Start of GIVEN ENTRIES

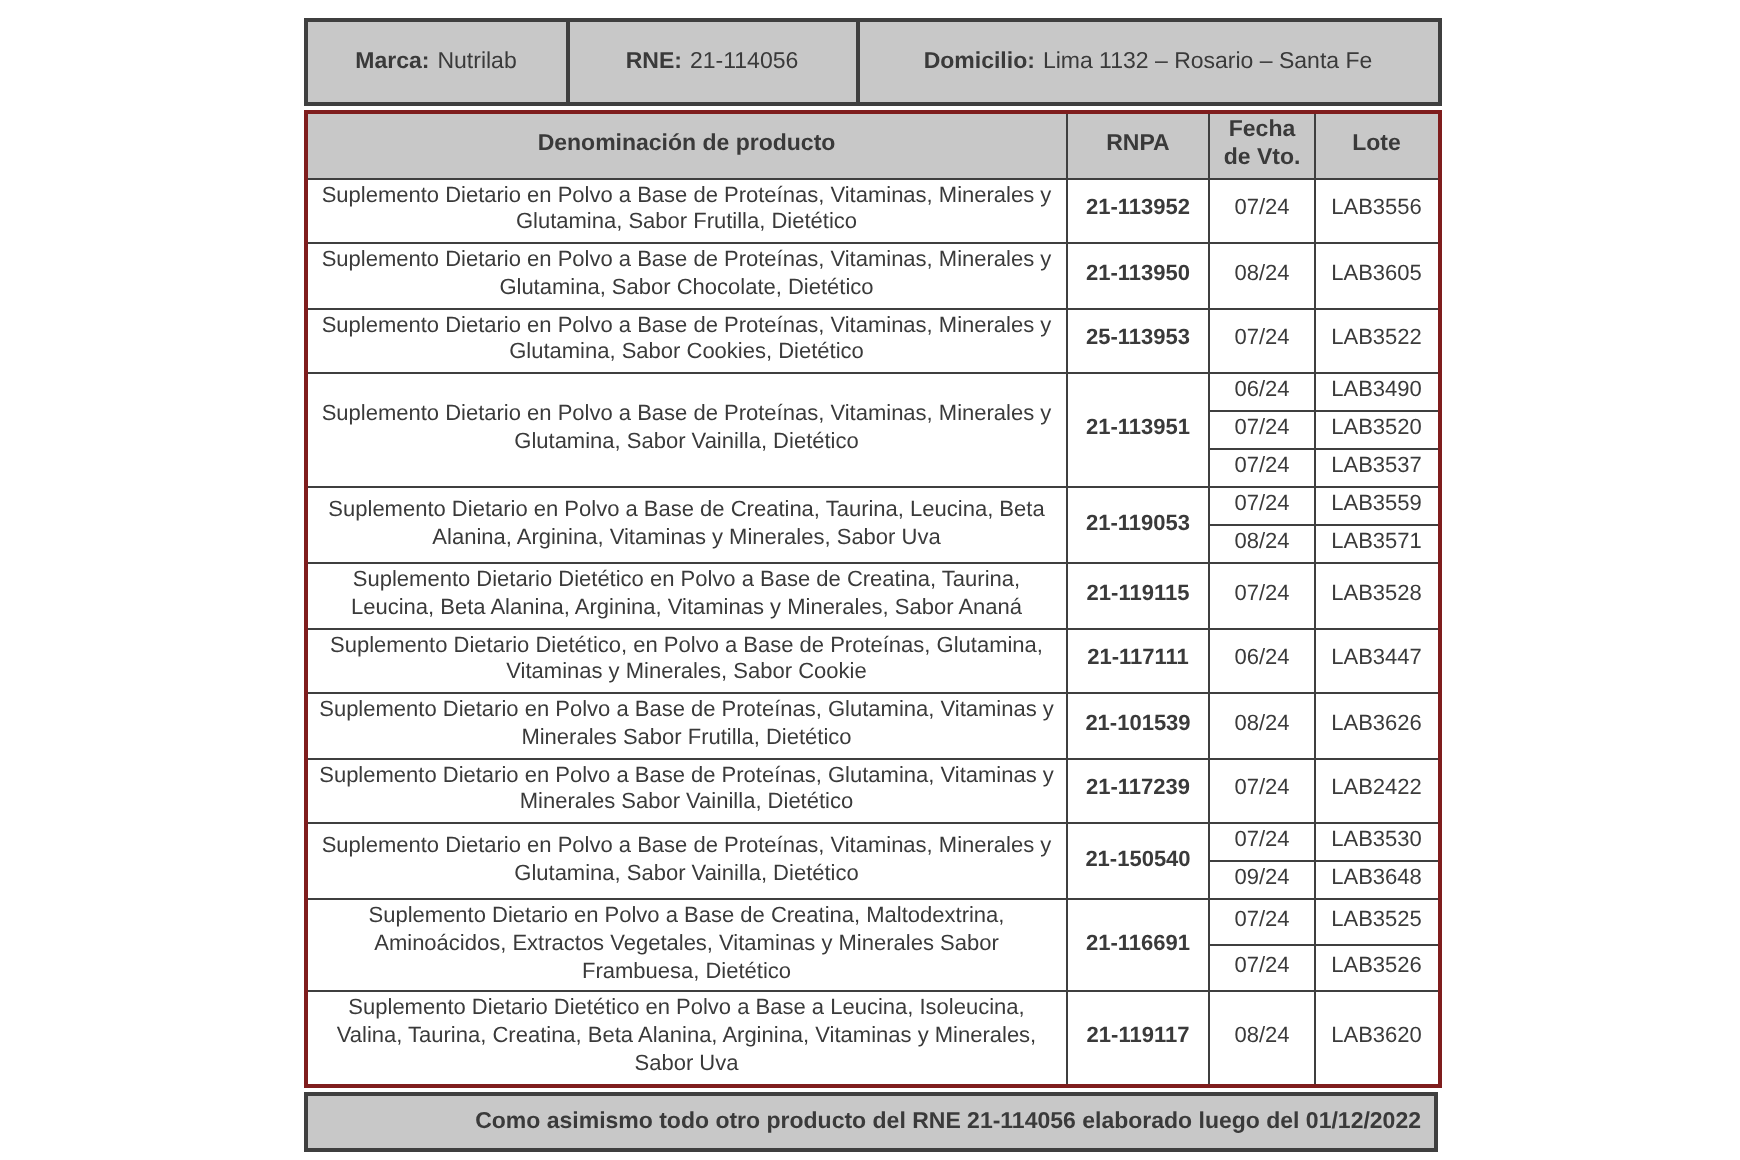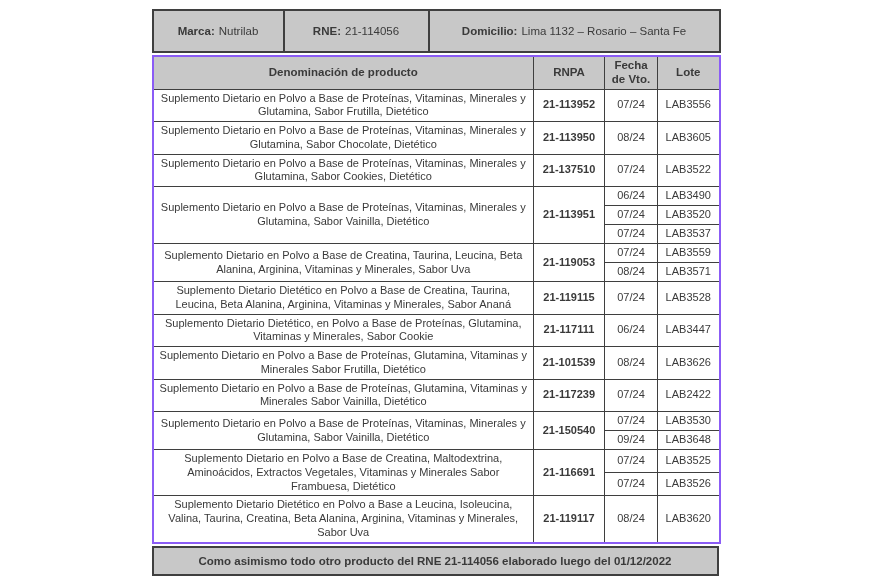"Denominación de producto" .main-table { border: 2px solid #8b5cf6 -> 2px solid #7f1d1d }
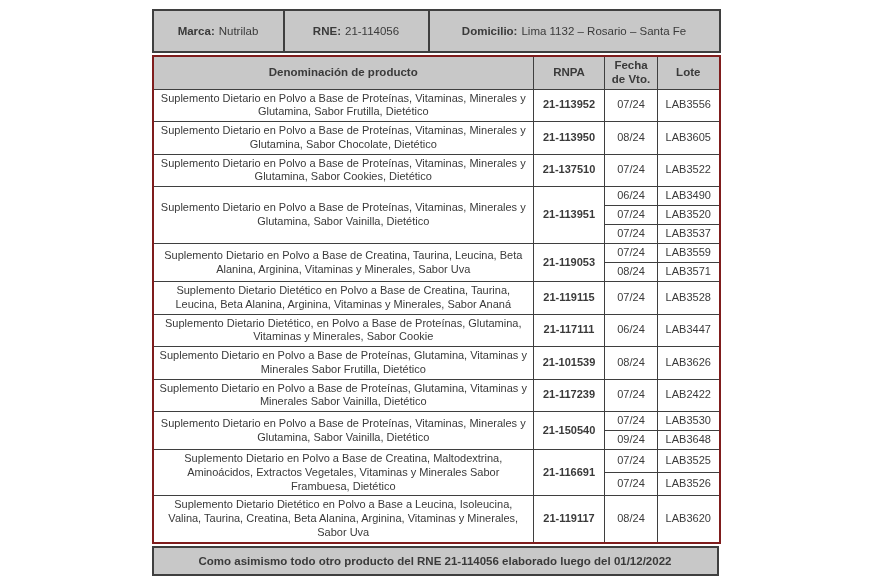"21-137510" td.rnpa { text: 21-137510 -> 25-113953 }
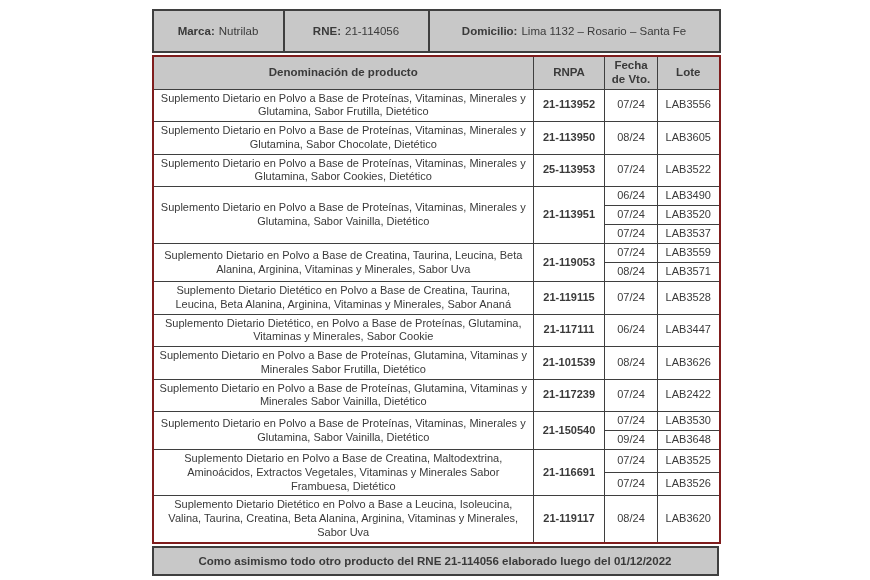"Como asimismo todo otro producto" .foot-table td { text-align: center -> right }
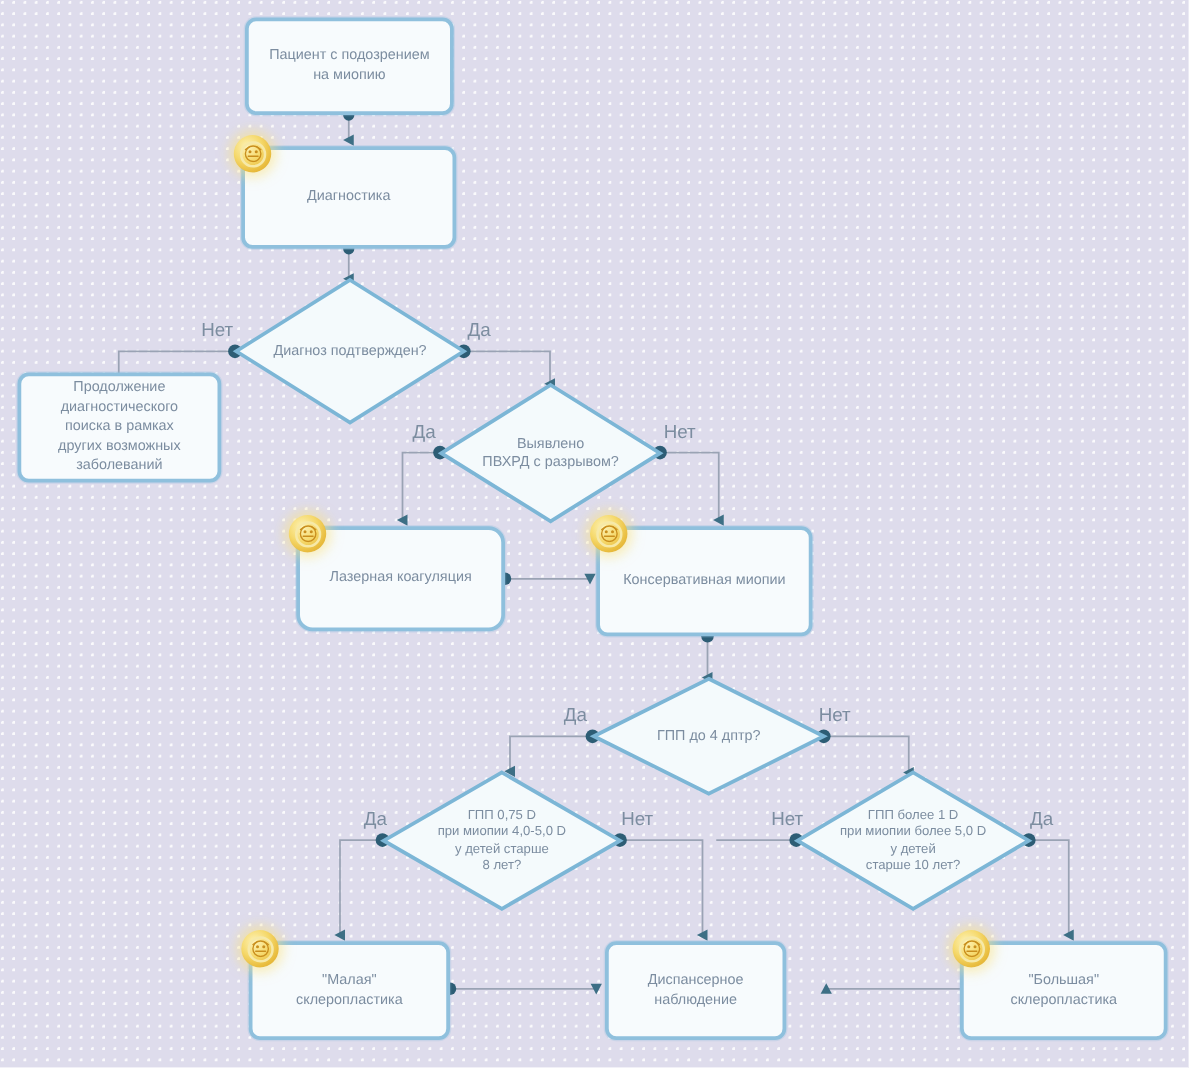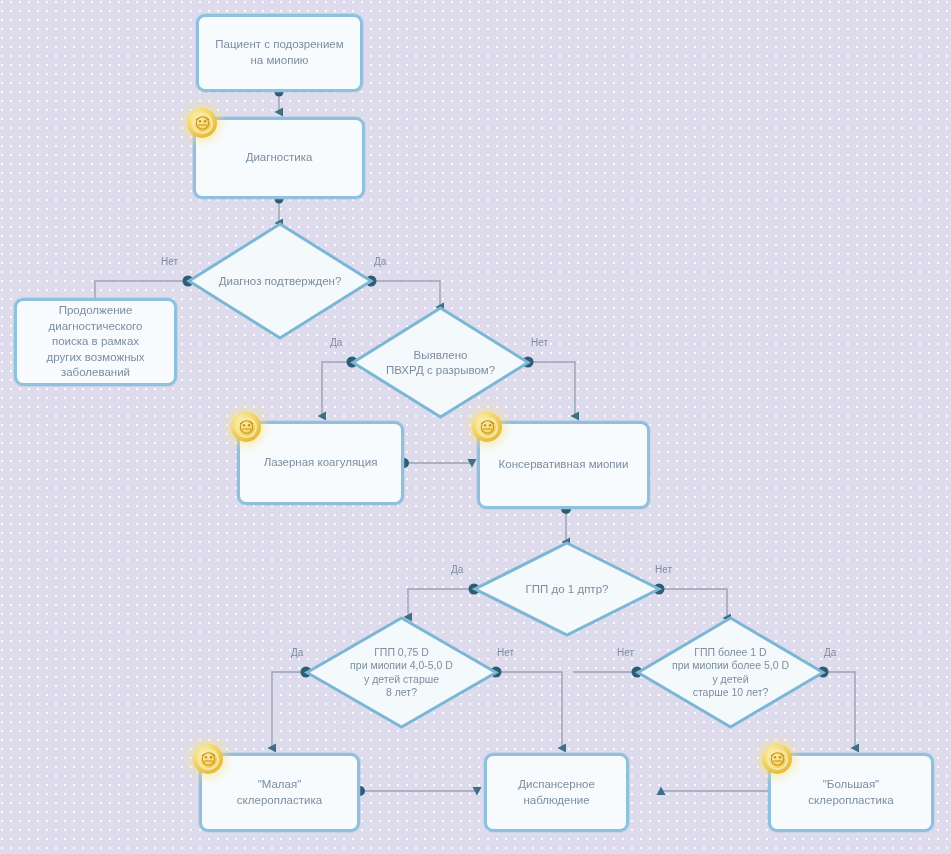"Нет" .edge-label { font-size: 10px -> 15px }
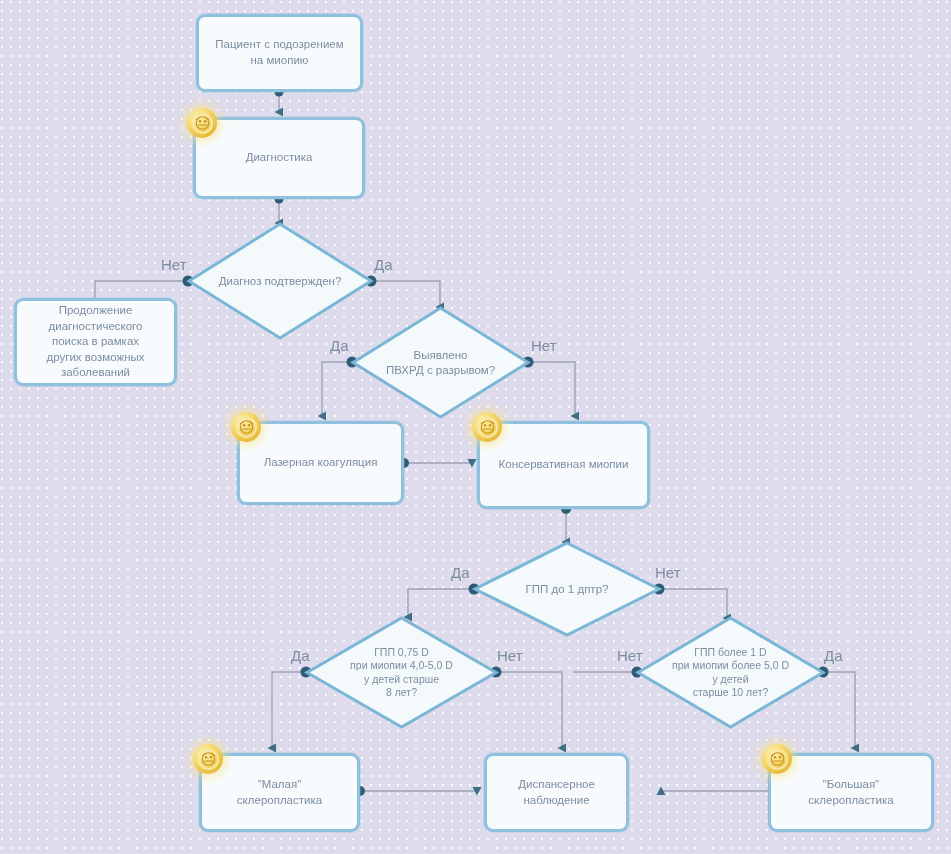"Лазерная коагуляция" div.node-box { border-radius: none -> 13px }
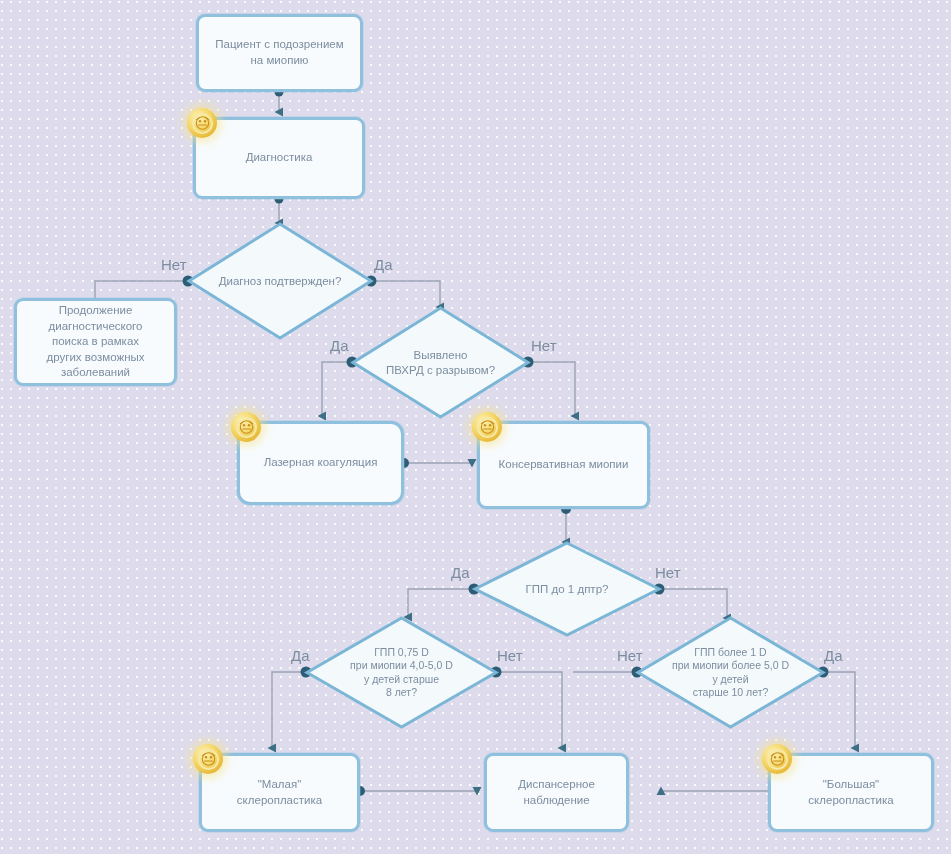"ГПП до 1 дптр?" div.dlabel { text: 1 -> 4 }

End of GIVEN ENTRIES

— PROBLEM —
What the answer must hold is the exact text of every line from the one containing "font-size: 10px ->" through the end of the data, minus any pictures.

— EXERCISE RESULT —
"Нет" .edge-label { font-size: 10px -> 15px }
"Лазерная коагуляция" div.node-box { border-radius: none -> 13px }
"ГПП до 1 дптр?" div.dlabel { text: 1 -> 4 }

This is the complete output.